Advenant le cas où vous n’arrivez pas à vous entendre avec votre employeur lors de la médiation, la Commission des normes du travail enverra votre plainte à la Commission des relations de travail. C’est alors la Commission des relations de travail qui entendra votre cause.
Une audience devant la Commission des relations du travail ressemble à ce qui se passe dans une cour de justice.

Vous devez prouver que vous remplissez les quatre conditions requises (Consultez la question : À quelles conditions est disponible un recours pour congédiement sans cause juste et suffisante?). Sachez que les faits peuvent être contestés par l’employeur.

Une fois ces conditions établies, c’est à votre employeur de démontrer et de justifier sa décision de mettre fin à votre contrat de travail. Il devra prouver qu’il avait une bonne raison de vous congédier; une cause juste et suffisante! (par exemple : insubordination, incompétence, rupture du lien de confiance, etc.)
Si vous avez été congédié sans cause juste et suffisante, la Commission a le pouvoir de rendre toute décision qu’elle estime juste et raisonnable. Ainsi, elle pourra par exemple:

  • ordonner à votre employeur de vous réintégrer dans vos fonctions;
  • ordonner à votre employeur de vous payer une indemnité équivalente au salaire et aux autres avantages que vous auriez normalement gagnés si vous n’aviez pas été congédié. Les revenus d’emploi que vous auriez gagnés seront déduits de l’indemnité, mais pas les prestations d’assurance emploi et de la sécurité du revenu;
  • rendre toute autre décision qui lui paraît juste et raisonnable, comme remplacer le congédiement par une sanction moins grande (exemple : un avis disciplinaire, une suspension d’une durée de son choix);
  • accorder des dommages et intérêts au lieu de vous réintégrer;
  • accorder des dommages moraux;
  • accorder une somme pour payer les frais de votre avocat;
  • ordonner à votre employeur de rédiger une lettre de référence;
  • ordonner à votre employeur de retirer certains documents dans votre dossier personnel;
  • ordonner le paiement d’intérêts pour toute somme qui vous est due.
Généralement, la décision de la Commission des relations de travail est sans appel. Votre employeur pourra toutefois la contester en Cour supérieure, s’il peut démontrer, par exemple, que la Commission n’avait pas le droit d’entendre la cause, qu’elle a excédé ses pouvoirs ou qu’il n’a pas bénéficié d’une audition impartiale.

Cela vaut aussi si c’est vous, en tant que salarié, qui n’êtes pas d’accord avec la décision.
Dans un délai de 12 mois à compter de la date de la décision de la Commission, vous pouvez faire déposer une copie conforme de la décision au greffe de la Cour supérieure du district où est située l’entreprise qui vous embauche, afin que la décision devienne susceptible d’exécution forcée.

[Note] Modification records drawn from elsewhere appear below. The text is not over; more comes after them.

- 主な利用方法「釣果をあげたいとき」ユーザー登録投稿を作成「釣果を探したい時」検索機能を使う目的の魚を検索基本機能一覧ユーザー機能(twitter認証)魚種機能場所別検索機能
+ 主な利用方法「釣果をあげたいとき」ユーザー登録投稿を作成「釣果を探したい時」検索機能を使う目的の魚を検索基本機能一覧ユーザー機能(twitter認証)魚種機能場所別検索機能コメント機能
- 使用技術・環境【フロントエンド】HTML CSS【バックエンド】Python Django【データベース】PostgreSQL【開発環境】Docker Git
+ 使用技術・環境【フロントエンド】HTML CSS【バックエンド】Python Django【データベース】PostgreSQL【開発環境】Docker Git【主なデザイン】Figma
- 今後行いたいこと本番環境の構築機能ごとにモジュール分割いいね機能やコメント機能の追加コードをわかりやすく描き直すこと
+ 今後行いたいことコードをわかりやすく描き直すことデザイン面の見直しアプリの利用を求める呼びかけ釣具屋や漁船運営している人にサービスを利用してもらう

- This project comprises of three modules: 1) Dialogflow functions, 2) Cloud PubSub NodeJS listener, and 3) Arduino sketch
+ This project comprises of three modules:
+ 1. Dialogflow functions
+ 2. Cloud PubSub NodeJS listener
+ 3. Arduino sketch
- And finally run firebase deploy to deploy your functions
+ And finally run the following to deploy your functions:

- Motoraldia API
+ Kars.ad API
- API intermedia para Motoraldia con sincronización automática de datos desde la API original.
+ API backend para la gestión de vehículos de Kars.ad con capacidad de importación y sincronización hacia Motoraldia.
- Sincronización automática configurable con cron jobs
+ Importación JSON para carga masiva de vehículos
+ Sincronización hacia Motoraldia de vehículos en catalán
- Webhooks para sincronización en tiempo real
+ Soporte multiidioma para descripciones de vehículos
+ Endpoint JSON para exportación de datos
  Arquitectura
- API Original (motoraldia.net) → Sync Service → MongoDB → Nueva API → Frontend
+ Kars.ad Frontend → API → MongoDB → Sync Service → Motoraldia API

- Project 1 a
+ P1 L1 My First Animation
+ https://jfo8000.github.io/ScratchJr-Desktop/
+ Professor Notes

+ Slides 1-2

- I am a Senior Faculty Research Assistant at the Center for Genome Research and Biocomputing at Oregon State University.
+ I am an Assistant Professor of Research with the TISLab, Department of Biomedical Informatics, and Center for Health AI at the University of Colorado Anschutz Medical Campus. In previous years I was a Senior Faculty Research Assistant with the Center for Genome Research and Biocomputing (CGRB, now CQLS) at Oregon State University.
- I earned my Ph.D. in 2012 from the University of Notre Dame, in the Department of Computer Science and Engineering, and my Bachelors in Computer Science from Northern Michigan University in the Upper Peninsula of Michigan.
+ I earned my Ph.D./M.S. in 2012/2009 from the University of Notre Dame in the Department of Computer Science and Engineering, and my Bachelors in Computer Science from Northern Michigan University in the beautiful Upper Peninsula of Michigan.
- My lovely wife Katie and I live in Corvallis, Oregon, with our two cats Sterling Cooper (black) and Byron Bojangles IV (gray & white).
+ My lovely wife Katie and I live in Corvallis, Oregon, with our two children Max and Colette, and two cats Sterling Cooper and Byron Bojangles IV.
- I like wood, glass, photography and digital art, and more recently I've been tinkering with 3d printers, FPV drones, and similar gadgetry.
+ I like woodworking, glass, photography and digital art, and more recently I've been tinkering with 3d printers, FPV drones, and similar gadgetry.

À la suite de ce dépôt, si l'employeur refuse toujours de s'exécuter, il sera passible d’une amende pour chaque jour de retard.

De plus, dans le cas où la Commission avait ordonné à votre employeur de vous payer une indemnité, vous pourrez, à la suite du dépôt de la copie de la décision au greffe, entreprendre des procédures d’exécution forcée (saisie, etc).
Oui, dans certains cas. Voici un exemple : Dany a porté plainte à la Commission des normes du travail parce que son employeur refusait de lui payer ses heures supplémentaires. Son employeur n'a pas apprécié et l'a congédié. Dany peut exercer deux recours à l’encontre de son employeur :

  • un recours pour pratiques illégales;
  • un recours pour congédiement sans cause juste et suffisante, s’il remplit toutes les conditions énumérées plus haut.

Il existe plusieurs motifs reconnus pour qu’une personne puisse exercer un recours pour pratiques illégales. Pour en savoir plus, consultez notre capsule Les motifs interdits de congédiement et de sanctions.
Important
Ces questions et réponses constituent une source d'information générale. Si vous avez un problème particulier, consultez un juriste.